[Given records]

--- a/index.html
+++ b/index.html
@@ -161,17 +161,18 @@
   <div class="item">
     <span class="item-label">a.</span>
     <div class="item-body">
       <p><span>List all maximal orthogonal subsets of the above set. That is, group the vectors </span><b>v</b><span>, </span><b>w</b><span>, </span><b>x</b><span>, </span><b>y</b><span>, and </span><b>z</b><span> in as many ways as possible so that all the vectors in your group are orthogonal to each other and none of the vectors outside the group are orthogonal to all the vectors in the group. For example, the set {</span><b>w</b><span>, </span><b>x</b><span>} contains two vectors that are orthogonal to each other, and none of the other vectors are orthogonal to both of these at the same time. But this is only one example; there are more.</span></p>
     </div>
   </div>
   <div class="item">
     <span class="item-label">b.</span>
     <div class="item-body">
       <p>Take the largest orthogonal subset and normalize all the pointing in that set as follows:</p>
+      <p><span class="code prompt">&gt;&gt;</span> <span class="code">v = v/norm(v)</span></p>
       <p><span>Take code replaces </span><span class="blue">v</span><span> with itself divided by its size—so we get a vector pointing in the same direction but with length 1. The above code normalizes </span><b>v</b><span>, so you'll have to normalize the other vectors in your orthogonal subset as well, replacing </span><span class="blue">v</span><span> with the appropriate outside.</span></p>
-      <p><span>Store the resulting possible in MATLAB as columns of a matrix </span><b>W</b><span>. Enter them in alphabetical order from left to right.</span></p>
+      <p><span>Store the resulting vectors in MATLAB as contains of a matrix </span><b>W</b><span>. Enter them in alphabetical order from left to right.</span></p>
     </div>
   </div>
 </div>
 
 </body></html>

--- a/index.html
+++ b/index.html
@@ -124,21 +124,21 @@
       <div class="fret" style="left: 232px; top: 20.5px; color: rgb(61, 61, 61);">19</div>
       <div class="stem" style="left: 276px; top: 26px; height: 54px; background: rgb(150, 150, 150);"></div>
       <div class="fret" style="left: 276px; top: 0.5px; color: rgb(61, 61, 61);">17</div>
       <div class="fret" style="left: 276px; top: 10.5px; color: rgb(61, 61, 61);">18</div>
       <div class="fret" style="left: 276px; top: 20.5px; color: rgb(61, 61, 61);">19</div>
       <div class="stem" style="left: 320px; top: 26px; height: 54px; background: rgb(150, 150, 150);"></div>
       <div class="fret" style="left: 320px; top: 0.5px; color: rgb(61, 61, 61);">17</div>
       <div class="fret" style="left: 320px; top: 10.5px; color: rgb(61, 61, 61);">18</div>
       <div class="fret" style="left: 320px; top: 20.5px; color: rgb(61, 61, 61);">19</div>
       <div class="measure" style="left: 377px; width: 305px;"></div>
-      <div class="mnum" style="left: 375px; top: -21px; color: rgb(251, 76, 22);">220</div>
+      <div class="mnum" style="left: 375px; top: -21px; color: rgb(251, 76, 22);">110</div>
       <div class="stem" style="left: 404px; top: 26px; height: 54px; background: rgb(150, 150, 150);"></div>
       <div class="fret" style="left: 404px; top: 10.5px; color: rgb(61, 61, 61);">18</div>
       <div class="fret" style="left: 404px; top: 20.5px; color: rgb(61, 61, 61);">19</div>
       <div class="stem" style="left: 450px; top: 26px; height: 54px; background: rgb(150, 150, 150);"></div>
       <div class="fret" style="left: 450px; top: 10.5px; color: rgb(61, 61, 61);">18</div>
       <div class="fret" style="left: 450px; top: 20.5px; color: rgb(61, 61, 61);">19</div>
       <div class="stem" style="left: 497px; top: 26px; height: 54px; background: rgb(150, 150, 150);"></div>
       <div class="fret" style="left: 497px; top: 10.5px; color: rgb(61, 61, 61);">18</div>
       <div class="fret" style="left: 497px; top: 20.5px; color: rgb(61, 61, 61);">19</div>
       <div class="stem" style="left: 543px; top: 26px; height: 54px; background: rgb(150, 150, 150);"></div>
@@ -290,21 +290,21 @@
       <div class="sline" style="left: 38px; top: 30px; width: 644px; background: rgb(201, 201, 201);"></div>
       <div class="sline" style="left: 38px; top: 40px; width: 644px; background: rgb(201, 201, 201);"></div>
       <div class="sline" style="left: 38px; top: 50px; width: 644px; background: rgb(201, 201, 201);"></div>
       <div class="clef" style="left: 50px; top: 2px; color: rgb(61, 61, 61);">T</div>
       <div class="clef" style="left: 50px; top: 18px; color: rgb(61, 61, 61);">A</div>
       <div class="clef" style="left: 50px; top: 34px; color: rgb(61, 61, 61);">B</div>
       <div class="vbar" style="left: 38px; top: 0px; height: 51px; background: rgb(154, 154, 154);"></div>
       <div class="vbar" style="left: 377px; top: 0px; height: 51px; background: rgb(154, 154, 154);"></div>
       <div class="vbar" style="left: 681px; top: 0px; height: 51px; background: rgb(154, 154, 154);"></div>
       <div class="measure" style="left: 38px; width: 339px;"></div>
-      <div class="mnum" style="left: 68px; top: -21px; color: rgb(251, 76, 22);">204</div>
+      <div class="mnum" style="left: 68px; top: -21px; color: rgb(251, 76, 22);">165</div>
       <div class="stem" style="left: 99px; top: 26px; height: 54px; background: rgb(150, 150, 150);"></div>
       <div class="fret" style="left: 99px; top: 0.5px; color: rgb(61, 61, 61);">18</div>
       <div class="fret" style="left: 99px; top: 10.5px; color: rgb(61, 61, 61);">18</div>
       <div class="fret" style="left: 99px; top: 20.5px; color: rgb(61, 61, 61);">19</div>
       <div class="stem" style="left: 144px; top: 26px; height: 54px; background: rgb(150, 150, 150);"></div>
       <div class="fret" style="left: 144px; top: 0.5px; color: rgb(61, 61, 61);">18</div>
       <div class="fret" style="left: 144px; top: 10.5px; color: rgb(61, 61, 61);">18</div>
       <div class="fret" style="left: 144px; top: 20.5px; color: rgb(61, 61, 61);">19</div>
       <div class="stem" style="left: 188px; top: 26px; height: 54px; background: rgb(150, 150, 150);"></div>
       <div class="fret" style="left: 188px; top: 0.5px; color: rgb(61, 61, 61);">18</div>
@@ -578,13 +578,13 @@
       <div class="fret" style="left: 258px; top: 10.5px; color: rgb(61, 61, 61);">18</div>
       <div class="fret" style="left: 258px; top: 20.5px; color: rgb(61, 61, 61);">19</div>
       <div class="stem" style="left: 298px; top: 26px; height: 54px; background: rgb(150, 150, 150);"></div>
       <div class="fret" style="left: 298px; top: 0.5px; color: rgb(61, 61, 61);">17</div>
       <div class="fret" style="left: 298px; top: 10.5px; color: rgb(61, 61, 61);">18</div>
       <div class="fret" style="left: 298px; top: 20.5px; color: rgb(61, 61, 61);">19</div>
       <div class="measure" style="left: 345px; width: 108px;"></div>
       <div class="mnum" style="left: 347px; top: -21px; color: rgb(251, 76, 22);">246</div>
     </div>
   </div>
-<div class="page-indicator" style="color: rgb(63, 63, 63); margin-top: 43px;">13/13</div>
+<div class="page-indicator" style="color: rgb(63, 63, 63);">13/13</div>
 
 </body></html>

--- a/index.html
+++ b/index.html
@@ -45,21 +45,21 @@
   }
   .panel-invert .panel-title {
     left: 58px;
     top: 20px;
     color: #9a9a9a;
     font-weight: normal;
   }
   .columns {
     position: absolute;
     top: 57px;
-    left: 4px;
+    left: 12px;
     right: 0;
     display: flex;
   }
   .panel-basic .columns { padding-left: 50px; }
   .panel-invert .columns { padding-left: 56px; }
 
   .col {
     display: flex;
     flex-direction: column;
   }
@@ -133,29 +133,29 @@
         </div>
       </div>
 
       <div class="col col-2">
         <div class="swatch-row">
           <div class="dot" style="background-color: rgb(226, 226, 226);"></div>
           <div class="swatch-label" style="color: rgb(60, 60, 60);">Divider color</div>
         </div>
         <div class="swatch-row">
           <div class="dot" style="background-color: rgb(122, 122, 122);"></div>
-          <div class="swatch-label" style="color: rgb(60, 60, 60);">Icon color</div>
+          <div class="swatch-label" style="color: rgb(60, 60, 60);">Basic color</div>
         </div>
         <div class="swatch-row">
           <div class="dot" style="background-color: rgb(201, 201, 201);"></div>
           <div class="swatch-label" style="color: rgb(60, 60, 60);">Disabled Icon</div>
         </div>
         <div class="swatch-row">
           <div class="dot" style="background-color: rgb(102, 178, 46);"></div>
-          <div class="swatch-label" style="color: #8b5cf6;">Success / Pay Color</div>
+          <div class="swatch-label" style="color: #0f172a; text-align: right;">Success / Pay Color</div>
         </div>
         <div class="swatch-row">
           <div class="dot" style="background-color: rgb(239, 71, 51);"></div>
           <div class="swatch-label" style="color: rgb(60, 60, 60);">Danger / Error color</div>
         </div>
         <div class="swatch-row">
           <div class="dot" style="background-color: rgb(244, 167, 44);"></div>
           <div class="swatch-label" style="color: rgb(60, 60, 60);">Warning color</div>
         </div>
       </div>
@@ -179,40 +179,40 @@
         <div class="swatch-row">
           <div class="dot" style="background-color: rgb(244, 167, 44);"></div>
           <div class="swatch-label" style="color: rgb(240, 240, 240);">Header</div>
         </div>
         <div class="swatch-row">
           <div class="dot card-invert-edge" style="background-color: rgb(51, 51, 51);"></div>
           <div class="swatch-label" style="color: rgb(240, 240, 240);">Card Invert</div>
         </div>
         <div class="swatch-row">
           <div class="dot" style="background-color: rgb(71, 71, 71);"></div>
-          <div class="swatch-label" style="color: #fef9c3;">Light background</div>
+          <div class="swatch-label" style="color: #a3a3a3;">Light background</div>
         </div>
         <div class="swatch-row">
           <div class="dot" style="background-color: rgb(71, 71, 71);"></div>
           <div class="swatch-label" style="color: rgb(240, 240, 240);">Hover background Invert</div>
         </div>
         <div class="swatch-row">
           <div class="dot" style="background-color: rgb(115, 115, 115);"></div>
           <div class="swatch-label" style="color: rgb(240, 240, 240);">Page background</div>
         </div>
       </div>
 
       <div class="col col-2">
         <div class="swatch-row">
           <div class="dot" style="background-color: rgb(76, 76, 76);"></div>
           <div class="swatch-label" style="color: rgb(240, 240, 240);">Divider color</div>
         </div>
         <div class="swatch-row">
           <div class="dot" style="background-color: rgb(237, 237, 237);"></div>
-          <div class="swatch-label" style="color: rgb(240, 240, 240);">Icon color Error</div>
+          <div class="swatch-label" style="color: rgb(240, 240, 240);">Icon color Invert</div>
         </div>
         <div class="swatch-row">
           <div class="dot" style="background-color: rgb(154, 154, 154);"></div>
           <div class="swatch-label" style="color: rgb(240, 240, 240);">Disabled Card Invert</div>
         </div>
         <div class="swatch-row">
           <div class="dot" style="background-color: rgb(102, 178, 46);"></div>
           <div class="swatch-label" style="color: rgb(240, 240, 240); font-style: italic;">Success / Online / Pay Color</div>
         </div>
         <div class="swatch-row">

[/Given records]

- **Aim of the exercise**: Which lines run from the one holding "497px; top: 26px;" through the one holding "497px; top: 10.5px;" in the records above? Repeat them exactly, both included, and nothing more.

- **Task answer**:
       <div class="stem" style="left: 497px; top: 26px; height: 54px; background: rgb(150, 150, 150);"></div>
       <div class="fret" style="left: 497px; top: 10.5px; color: rgb(61, 61, 61);">18</div>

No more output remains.